Down to the last line, reproduce the data that follows, but skip the pictures.

### Material provided:
'''

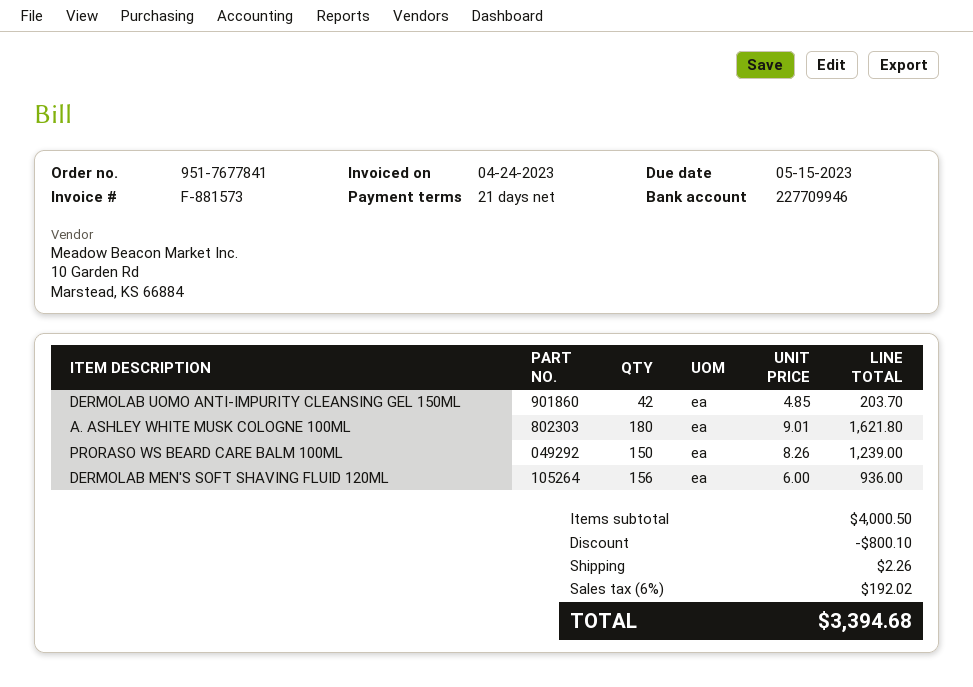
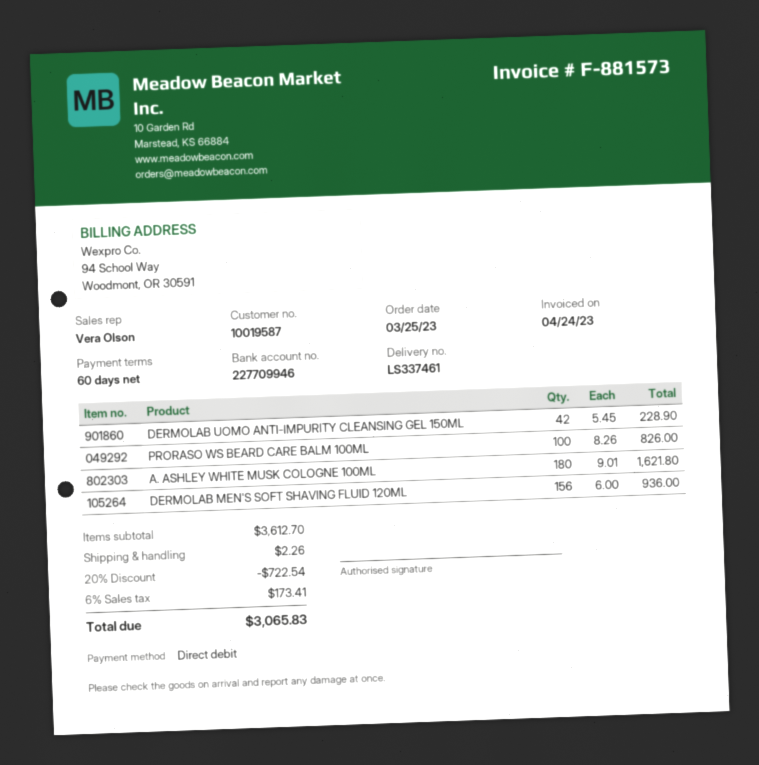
payment terms: 21 days -> 60 days
DERMOLAB UOMO ANTI-IMPURITY CLEANSING GEL 150ML: 42 x 4.85 = 203.70 -> 42 x 5.45 = 228.90
PRORASO WS BEARD CARE BALM 100ML: 150 x 8.26 = 1239.00 -> 100 x 8.26 = 826.00
subtotal: 4000.50 -> 3612.70
discount: 800.10 -> 722.54
tax: 6% = 192.02 -> 6% = 173.41
total: 3394.68 -> 3065.83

'''

### Task output:
payment terms: 21 days -> 60 days
DERMOLAB UOMO ANTI-IMPURITY CLEANSING GEL 150ML: 42 x 4.85 = 203.70 -> 42 x 5.45 = 228.90
PRORASO WS BEARD CARE BALM 100ML: 150 x 8.26 = 1239.00 -> 100 x 8.26 = 826.00
subtotal: 4000.50 -> 3612.70
discount: 800.10 -> 722.54
tax: 6% = 192.02 -> 6% = 173.41
total: 3394.68 -> 3065.83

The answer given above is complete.